Exercise brief: The answer must consist solely of the lines from the opening line of the entries through the line with "shipping: 36.90 -> none", transcribed exactly and without any pictures.

+ + +

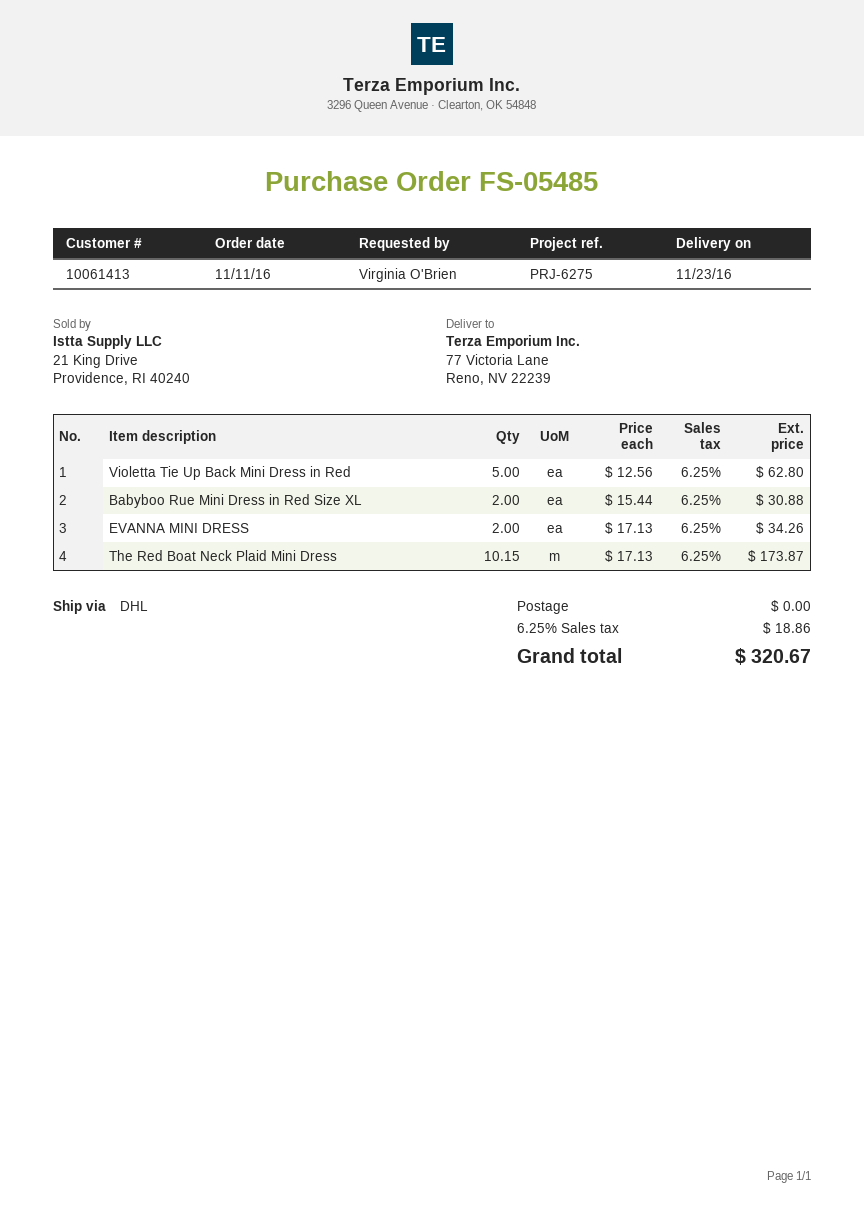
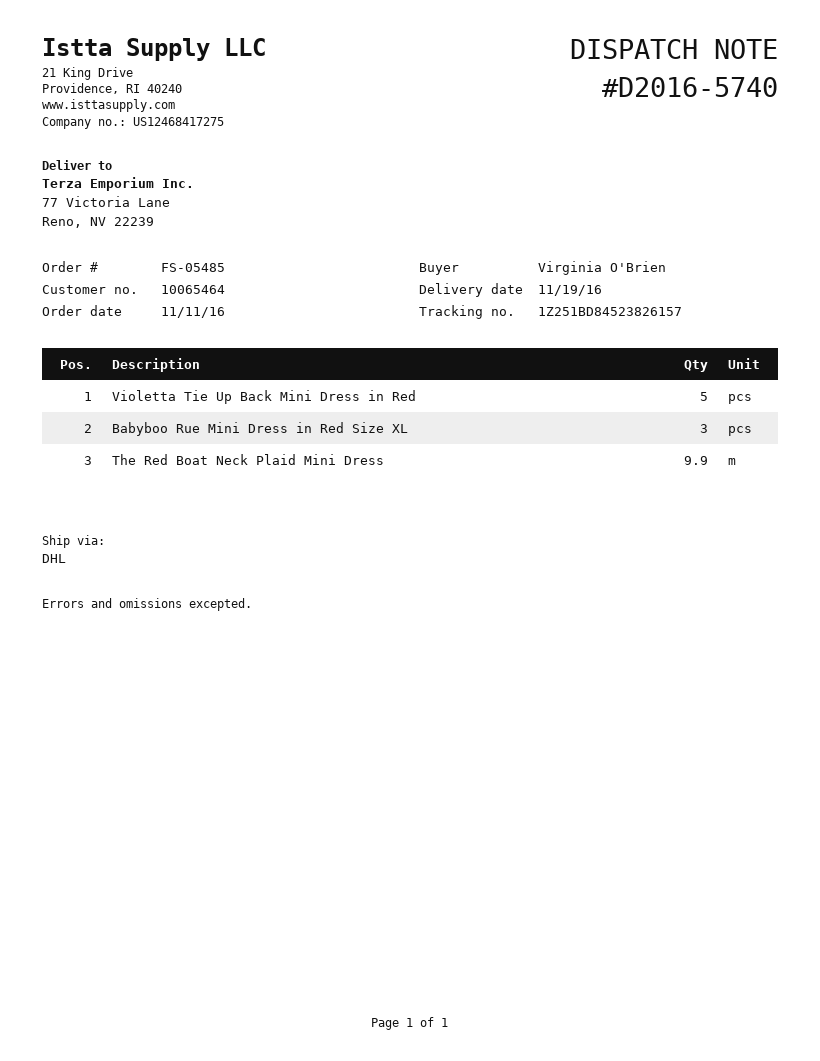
delivery date: 2016-11-23 -> 2016-11-19
customer number: 10061413 -> 10065464
Babyboo Rue Mini Dress in Red Size XL: 2 -> 3
EVANNA MINI DRESS: 2 -> none
The Red Boat Neck Plaid Mini Dress: 10.15 -> 9.9

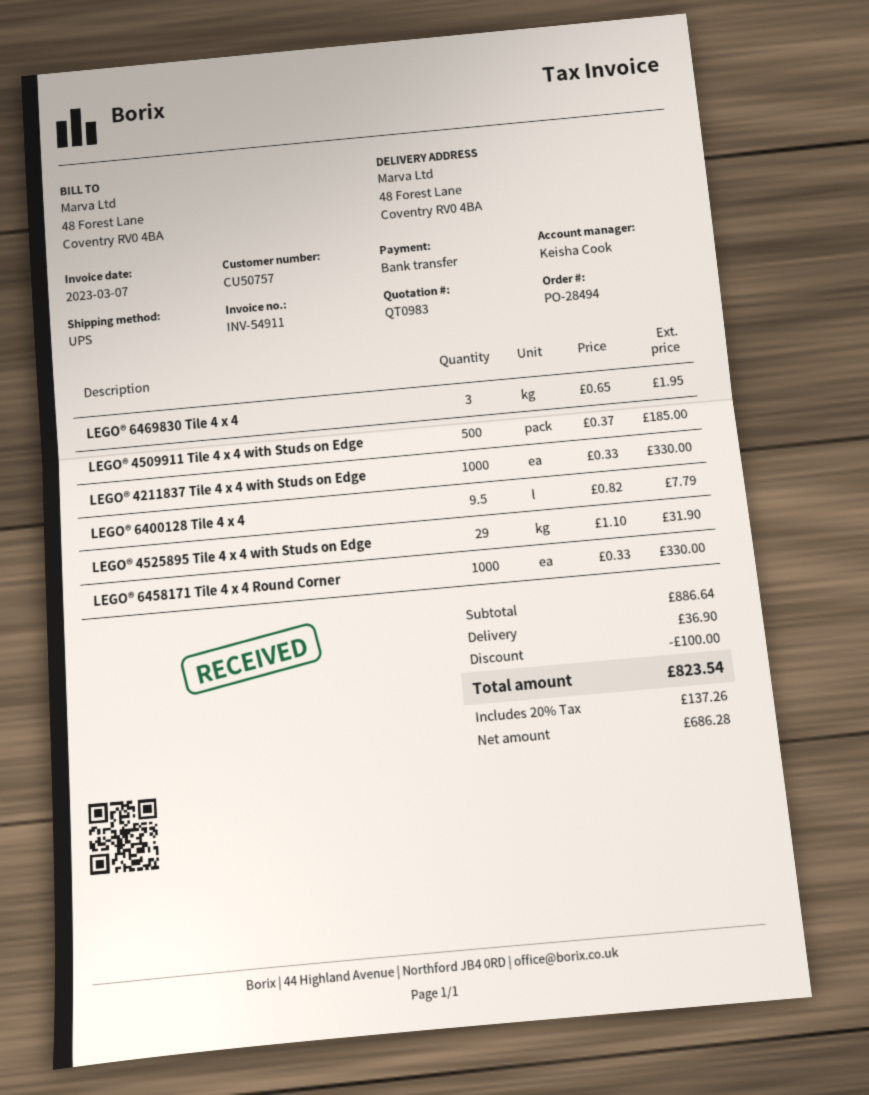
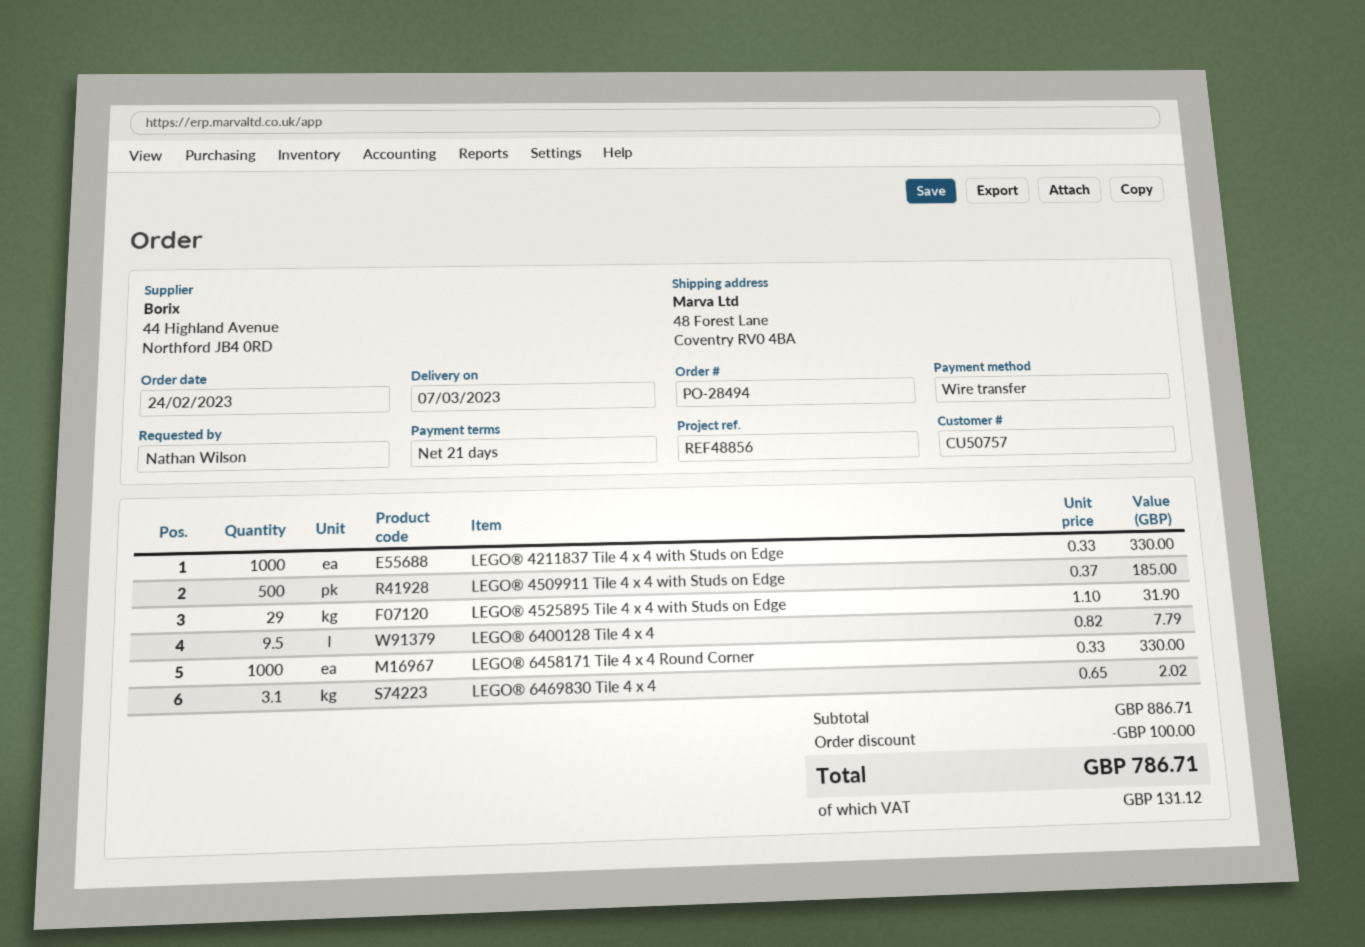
LEGO® 6469830 Tile 4 x 4: 3 x 0.65 = 1.95 -> 3.1 x 0.65 = 2.02
subtotal: 886.64 -> 886.71
shipping: 36.90 -> none
tax: 137.26 -> 131.12
total: 823.54 -> 786.71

+ + +

Answer box:
delivery date: 2016-11-23 -> 2016-11-19
customer number: 10061413 -> 10065464
Babyboo Rue Mini Dress in Red Size XL: 2 -> 3
EVANNA MINI DRESS: 2 -> none
The Red Boat Neck Plaid Mini Dress: 10.15 -> 9.9

LEGO® 6469830 Tile 4 x 4: 3 x 0.65 = 1.95 -> 3.1 x 0.65 = 2.02
subtotal: 886.64 -> 886.71
shipping: 36.90 -> none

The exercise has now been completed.